At Benevolent Employer, they are trying really hard to fix things. As is often the case with large companies which have been around for many decades, there is much to fix. I wholeheartedly endorse fixing stuff. The problem is that they are trying to fix testing, particularly unit testing, as if it was a standalone thing that they could upgrade by creating enough PowerPoint slides and new policies. What they need to fix first is their understanding of what testing is and then they can proceed on to the step of testing better.

Companies with I.S. divisions generally have a department within I.S. called Quality Assurance. Interestingly, they usually never speak the full name, referring to them instead as QA. Thus testing is seen as a QA thing. This is unfortunate because if they called them by their full name, they might realize that the department is wrongly named. It is my careful observation that QA departments perform no Quality Assurance. Rather, they are acting as Quality Control and there is a significant difference. Quality Control is something that manufacturing companies use. Quality Control is the department that ensures the company's manufactured product meets all of its stated specifications. That the product is the correct size or weight within tolerances and that it operates in the correct manner before it leaves the factory and is shipped to customers. This is the exact role that most QA department fulfill, that last ditch effort to catch bad code or wrong system functionalities before they are delivered to the users. Don't get me wrong here, a certain amount of Quality Control is appropriate, as it helps to catch issues in the manufacturing process and the production line can be halted and all machines and tooling can be inspected to bring them back within tolerances. But Quality Control is not, and will never be, the same thing as Quality Assurance.

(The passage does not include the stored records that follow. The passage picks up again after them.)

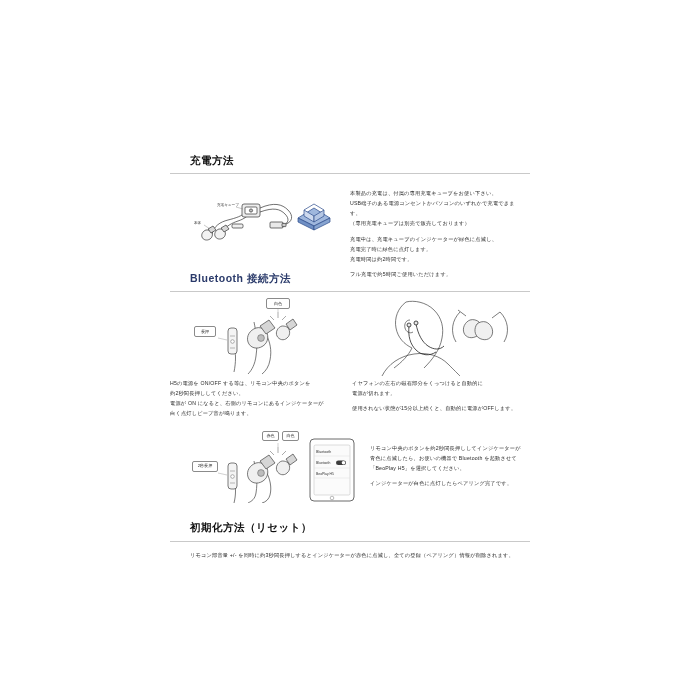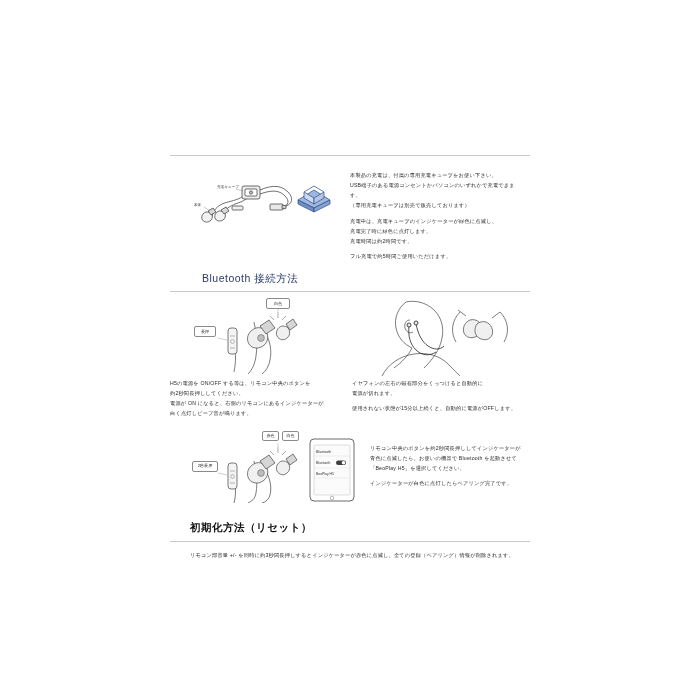--- a/index.html
+++ b/index.html
@@ -33,22 +33,21 @@
 
   
   .section-title {
     font-size: 10.5px;
     font-weight: bold;
     color: #111;
     letter-spacing: 0.5px;
   }
   .section-title.bt {
     color: #2a3a6a;
-    font-weight: normal;
-    margin-left: 12px;
+    font-weight: bold;
   }
   .hr {
     border: 0;
     border-top: 1px solid #c9c9c9;
     margin: 0;
   }
 
   
   .body-text {
     font-size: 5.2px;
@@ -148,20 +147,23 @@
 
   svg { display: block; }
 </style>
 </head>
 <body>
 
 <div class="page">
   <div class="sheet">
 
     <div id="sec-charge">
+      <div class="head">
+        <span class="section-title">充電方法</span>
+      </div>
       <hr class="hr rule">
 
       <div class="charge-row">
 
         <div class="charge-figure">
           <svg width="180" height="75" viewBox="0 0 180 75">
 
             <g stroke="#333" stroke-width="0.7" fill="none">
 
               <path d="M42,52 C44,44 50,40 58,38 C66,36 72,34 76,30"></path>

True Quality Assurance takes place at the other end of the production line. Quality Assurance is involved with the creation of the process of manufacturing with the explicit goal of eliminating future problems by designing them out. Their department name describes their objective well, they are to assure that quality is built-in to the process that they help design.

I'm sure by this point you are ready to burst and explain to me that unit testing is not part of the Quality Assurance process. To which I say that when Quality Assurance is allowed to help assure quality, then unit testing is certainly within their focus. Most people do not see Quality Assurance as a highly skilled technical role. This is unfortunate and it brings negative consequences. The most obvious negative consequence is that the Quality Assurance department is then not expected to handle skilled technical actions and so is not staffed with skilled technical people. Further, because Quality Assurance people are seen as non-technical, and thereby less expensive than "real" technical people, the tendency is to pull folks in as contractors when you need them and then let them go after the project needs have been completed. This sets in place a rotating door effect in the Quality Assurance department and guarantees that the current staff will be inexperienced in the ways of your company and the context that the system they are testing runs within. And any system context and knowledge they do somehow pick up will leave with them after the project and be promptly forgotten.

And having said all of that, just changing the operating mode of your Quality Assurance department is not the answer. It's part of the answer, but not the whole answer. The real answer is that you need a culture of excellence. And you can only create a culture with people, ideas and examples. No amount of unit tests will ever create a culture of testing. The good news is that a culture of excellence will inspire many and excellent unit tests!

Creating a culture of excellence seems to be difficult for many large companies. They have lost their roots and have exchanged agility (in the classic sense) for economies of scale. Economies of scale by their very definition preclude agility and necessitate strict adherence to written procedures. This fits the Quality Control model far better than the Quality Assurance model of testing.